Noam Chomsky already branded the US a fascist nation. I was actually relieved to see him use the term because I had come to that conclusion myself already, but was afraid to use the term. I still don't make use of it much, though, because it is historically a loaded word and folks here don't use it - hardly ever, that is.
Another problem with the word fascist is that there are many ways to use it in different contexts. It is harder to grasp than what is known as its counterpart, communism.
For me, the word fascism points to a majority or an elite that controls society more than that society can control the majority or the elite. In other words: something is off where natural power is concerned. In a fascist nation, power is more in the hands of the majority/the elite than in the hands of society as a whole.

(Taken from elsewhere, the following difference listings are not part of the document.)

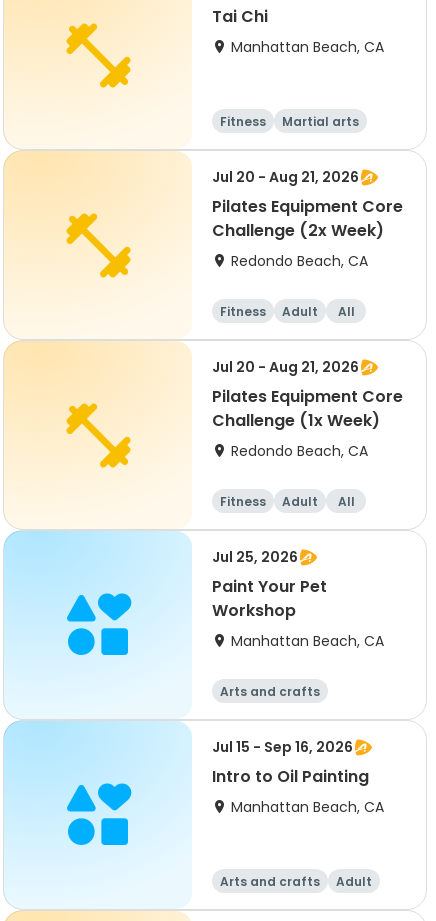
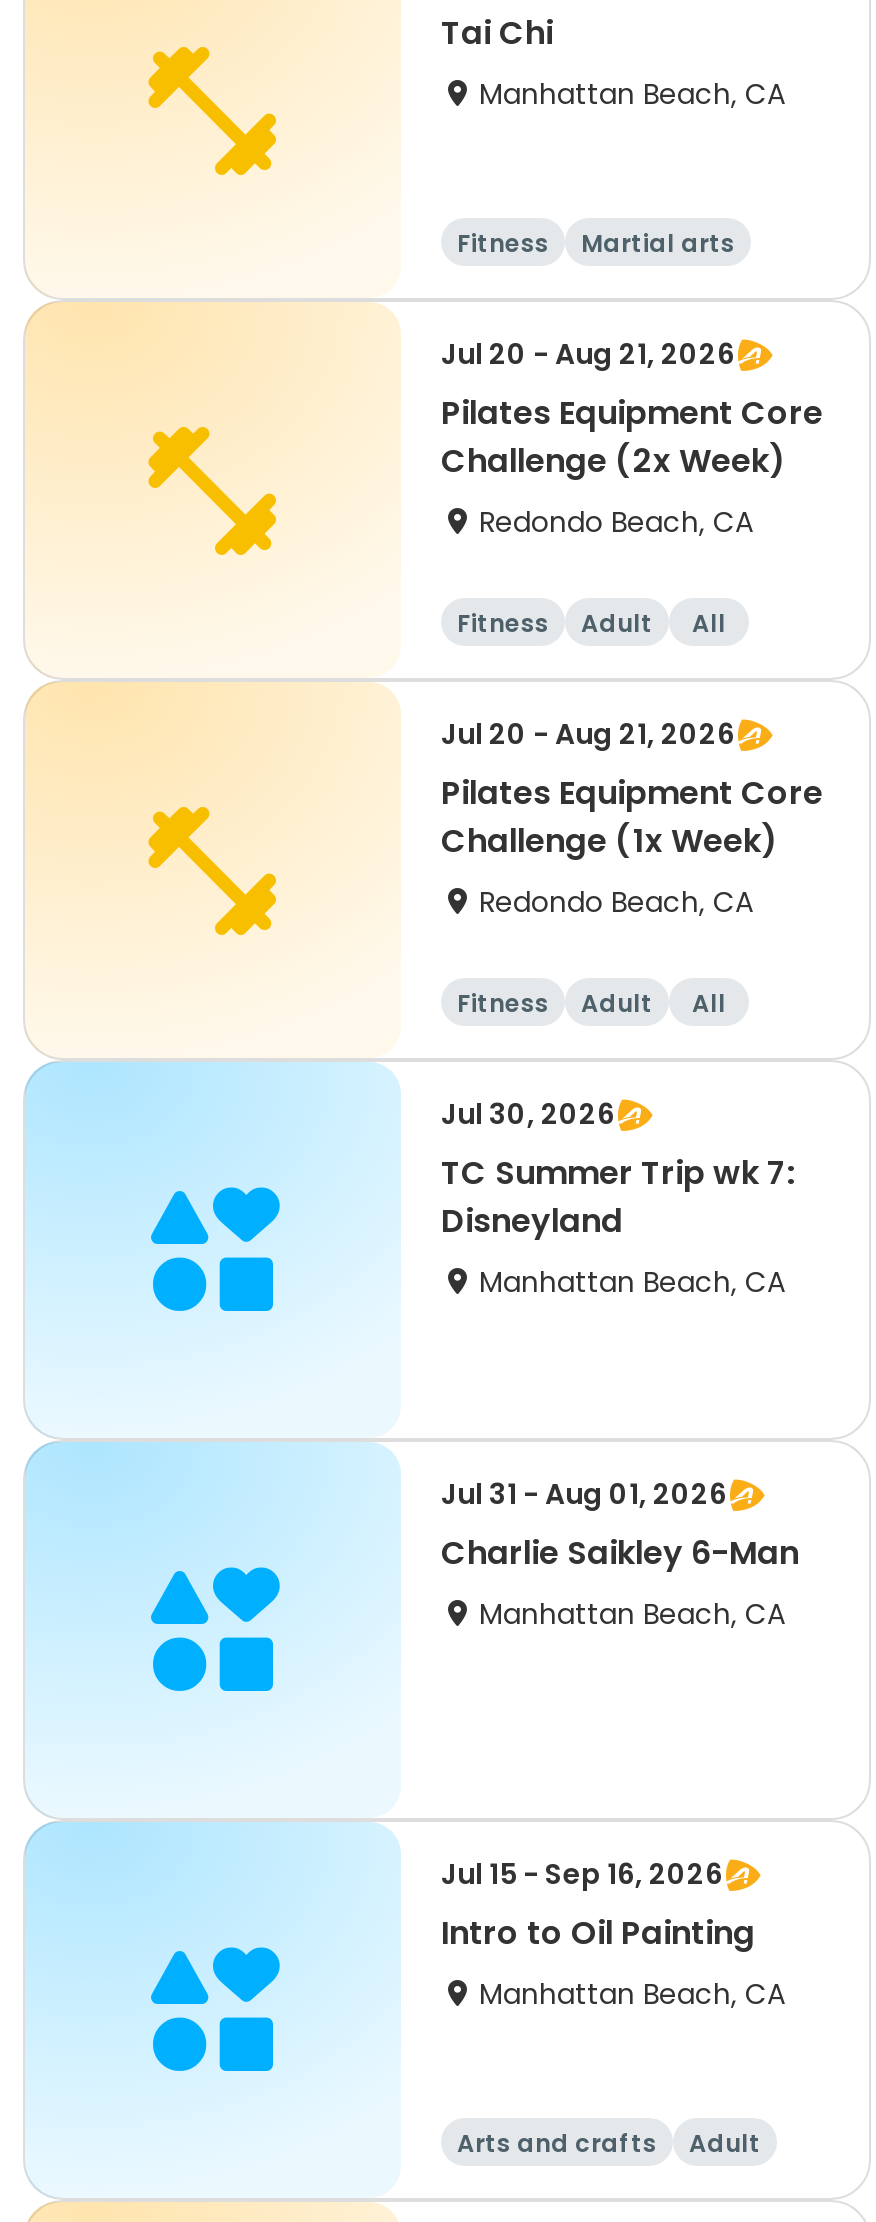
- Jul 25, 2026
- Paint Your Pet
- Workshop
+ Jul 30, 2026
+ TC Summer Trip wk 7:
+ Disneyland

- Arts and crafts
+ Jul 31 - Aug 01, 2026
+ Charlie Saikley 6-Man
+ Manhattan Beach, CA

This fits the US to a T of course, because only the majority sits in the seats of our political decision makers. The minority voters all end up empty-handed. District elections are group elections. The individual is subordinate to the group outcome. I know that most folks say that the US is the most individualistic nation in the world. This is so not true, because in politics the individual is important only as that stone that helps tip the balance this way or that way. The stone itself is muted in any other respect.
Do I consider Trump a fascist? Any American president not interested in full representation is automatically tainted. Trump is tainted just a bit oddly. Make that orange.
In the United States minorities never win because only the majorities of the voters end up getting the seats.
https://medium.com/carre4/why-minorities-embrace-winner-take-all-f81b22b7f72
Minorities have to sneak their way in, and do so sometimes quite openly, publicly and successfully. If we have just a Red and a Blue party, then the odd color that tries to sneak in can be declared as yellow. In the case of Trump supporters, they colored the Red party orange with their yellow forcefulness. But look carefully and one can see how all kinds of yellow tries to infiltrate both Red and Blue parties, simply because it wants to get heard.
Yellow represents the unrepresented political position, and is the evidence that this is indeed a fascist nation for it cannot get expressed in its natural way. Red and Blue are truly in control, and more so than the voters are in control of Red and Blue.
It does not matter if one party wants to be fully democratic and implements parts of their program when it can. This one party cannot implement all. What makes this a fascist outcome is that interest groups end up with all control behind the scenes, being larger than what the one party can accomplish. These special interest groups are getting what they want because both parties can never fully implement their programs, leaving enough space for special interest groups to (ab)use society as it pleases. The political doughnut hole that sits right in the center of our 18th century two-party system cannot be overcome by the voters. That is the fascist part of our nation.
I chuckle when I think of the troupe that ransacked the Capitol. I dislike of course that people got killed or hurt badly and that damage was sustained. But there was never a coup possible, not even if Trump had been there himself. As such, the fascist ideal of a one-party regime did not succeed and will likely never succeed. It was just a small band of people with this weird idea in mind that their day of revolution had come. How bizarre that they even thought it was possible. They had not counted the political doughnut hole in with their calculations.
Yet were they the only fascist part in our nation? The fascist ideal of not giving the voters their natural power, not providing political emancipation for all, and that was established already more than two centuries ago. The founding fathers placed a fascist element in our voting system and are therefore responsible for incorporating the fascist outcomes in our society.
The voter is not the starting point of our political power. Rather, the voting collective is. And that makes our nation fascist in nature.
Okay, I have used the word fascist more times now in this one response than I have used it in the last ten years combined.